Галантно передавая книгу правой рукой, левой он аккуратно взял её кисть с длинными,
«фортепианными» пальцами и, церемонно поднося к своим губам, слегка поцеловал их в
полупоклоне, отчего сходство с образом идальго ещё усилилось.
Она, по-прежнему внутренне томясь и удивляясь чему-то, сказала тоном взрослой
светской женщины:
– Фазиль, вы меня просто сражаете наповал своими европейскими манерами. Вы точно
посетили Стокгольм, а не, скажем, Париж или Варшаву? Руки женщинам целуют поляки.

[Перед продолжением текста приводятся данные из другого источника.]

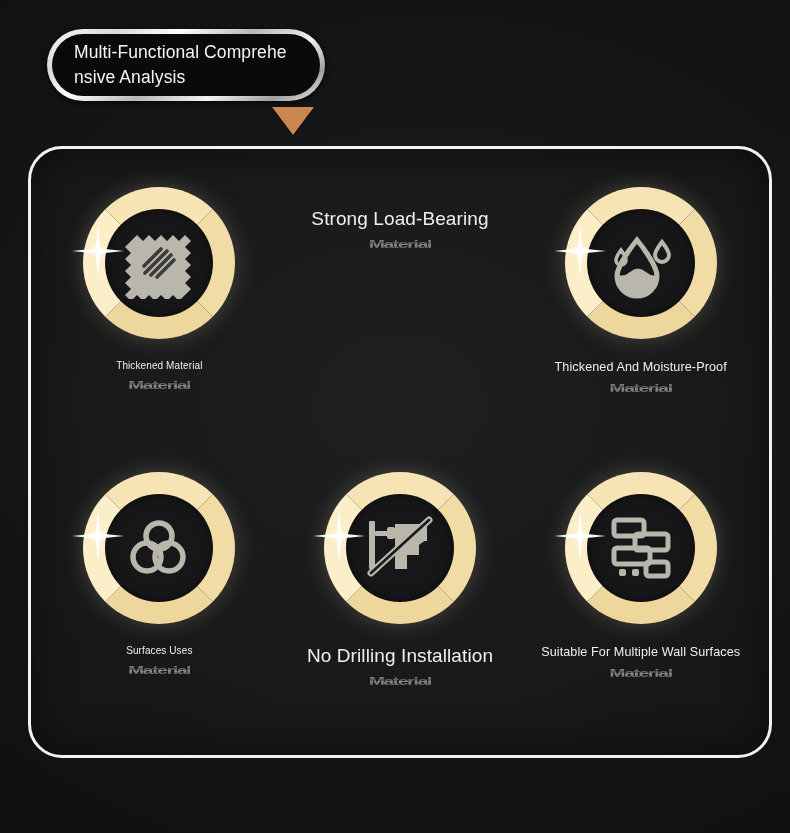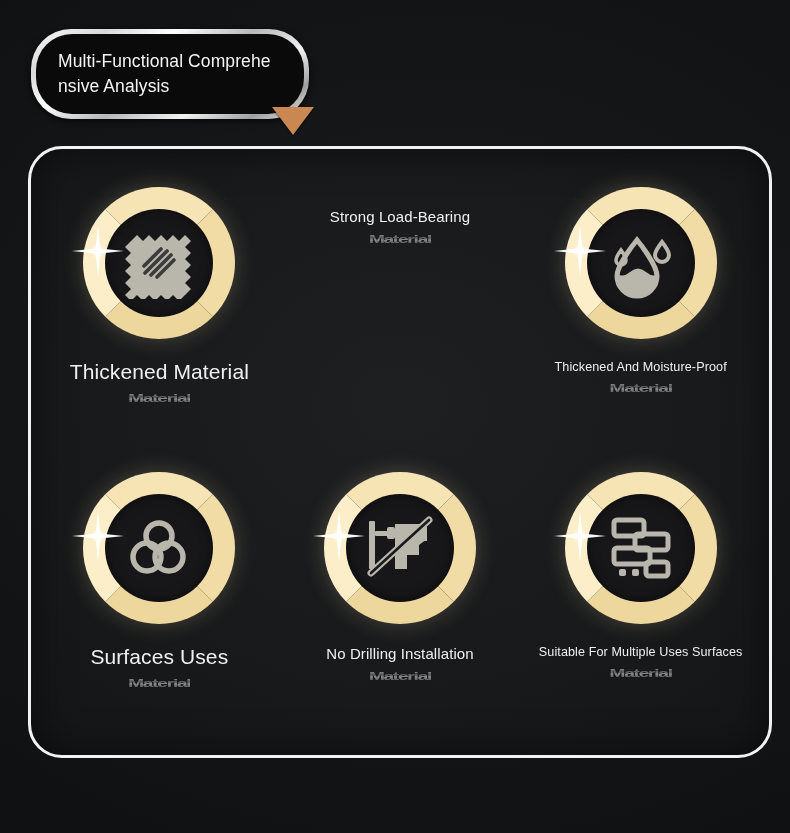--- a/index.html
+++ b/index.html
@@ -21,10 +21,10 @@
   
   .title-bubble-wrap {
     position: absolute;
-    left: 31px;
+    left: 47px;
     top: 29px;
     width: 278px;
-    height: 90px;
+    height: 72px;
   }
 
   .title-bubble {

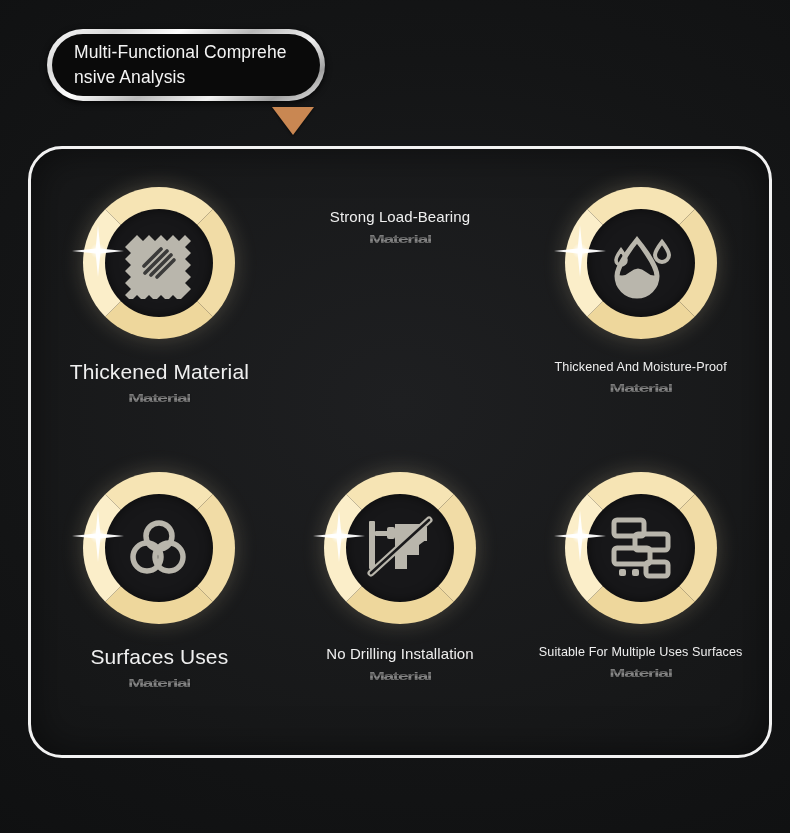--- a/index.html
+++ b/index.html
@@ -150,7 +150,7 @@
     letter-spacing: .1px;
     white-space: nowrap;
   }
-  .label.sm { font-size: 15px; }
+  .label.sm { font-size: 19px; }
   .label.xs { font-size: 12.6px; }
 
   .sublabel {

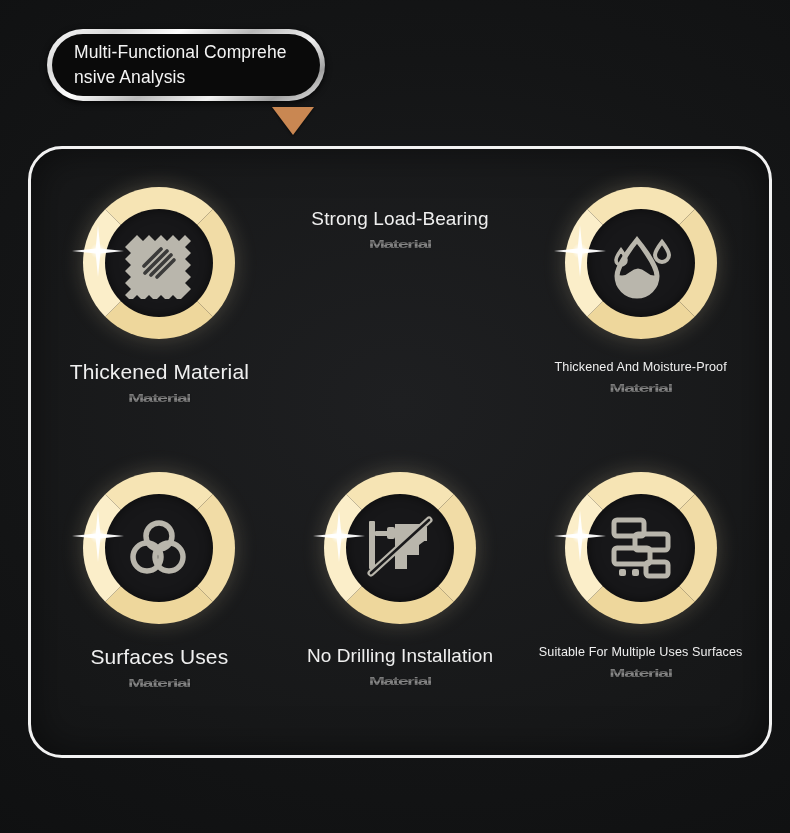--- a/index.html
+++ b/index.html
@@ -144,7 +144,7 @@
   
   .label {
     margin-top: 21px;
-    font-size: 21px;
+    font-size: 10px;
     color: #efefef;
     text-align: center;
     letter-spacing: .1px;

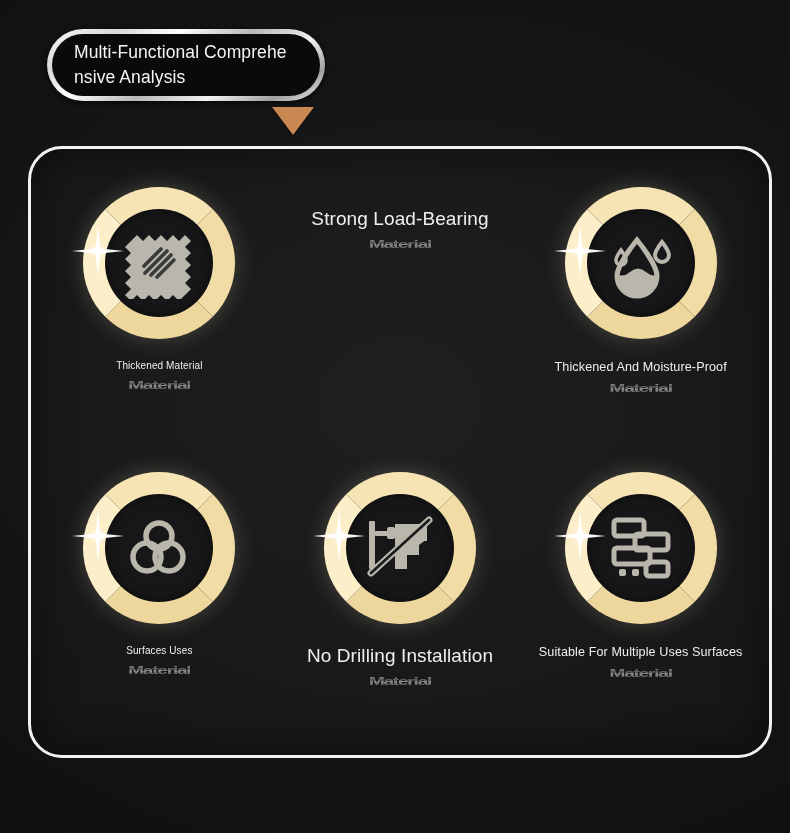--- a/index.html
+++ b/index.html
@@ -349,7 +349,7 @@
           </svg>
         </div>
       </div>
-      <div class="label xs">Suitable For Multiple Uses Surfaces</div>
+      <div class="label xs">Suitable For Multiple Wall Surfaces</div>
       <div class="sublabel">Material</div>
     </div>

– Светским женщинам руки будут целовать не только шведы, но даже и немцы, – радостно
отозвался он и с проворностью юного пажа ринулся к её пальто, которое свешивалось со спинки
стула. Роскошным, избыточно широким жестом он распахнул полы её пальто, и Валентина,
повинуясь этому жесту и невольно стараясь выглядеть стройнее, чем была за секунду до этого,
вытянула поочерёдно руки, движением светской дамы, без усилий попадая в рукава. Он
заботливо поправил на ней одеяние и, продолжая это движение, легко, как куклу, повернул к
себе.
Всё произошло быстро, на опережение мыслей и чувств – через мимолётное касание
руками её красиво подстриженных волос до нежного, какого-то птичьего касания губ. Он без
усилий привлек её к себе и стал с мальчишеской страстью целовать её лицо, закрывая поцелуями
её глаза и нежно зарываясь ладонями в волосы. Она ошеломлённо молчала, боясь открыть глаза
и цепенея от неожиданности происходящего. В мозгу снова замаячил образ юного влюбчивого
идальго в непомерно длинном стильном пальто и сеньоры, на тенистой авениде где-то в
Гвадалахаре благосклонно внимающей его таким жадным, ненасытным юношеским ласкам. Боясь
прервать это волшебство, она больше из чувства долга шепнула ему: «Вы с ума сошли! Что вы
делаете?» Он распахнул пальто и прижал Валентину к себе, отчего её груди под свитером
напряглись. Она знала, что его нужно бы оттолкнуть. Здравый смысл требовал разыграть
негодование, возмущение, может быть, даже дать ему пощёчину. И уж, конечно, решительно
вырваться из его объятий… Но какое-то десятое чувство несколько отстранённого любопытства и
острое ощущение опасного приключения не давали ей это сделать. И Валентина, вопреки
здравому смыслу, прижималась к нему ещё теснее.
Она боялась открыть глаза, понимая, что тогда эта сумасшедшая магия сразу же кончится,
и, как бы глядя на себя и на него со стороны мысленным взором, продолжала шептать ему
дежурные фразы: «Это же безумие! Я же замужем! А вы, вы просто мальчишка! А я…»
У неё не хватило духу произнести что-нибудь типа «вам в матери гожусь». Он продолжал
целовать её, шепча что-то несвязное и при этом называя на вы, отчего она вновь и вновь
чувствовала себя донной, сеньорой. Именно это «вы» и эти поцелуи стали возбуждать её не на
шутку. Она испугалась своих ощущений и совсем уже решила вырваться, но в этот момент он
наконец прильнул к её губам, и ощущения понеслись вскачь, как лошади по обрыву, и она
ответила на его долгий, страстный поцелуй, обхватывая двумя руками его голову, отчего его
британская клетчатая кепка упала куда-то вниз, в пропасть.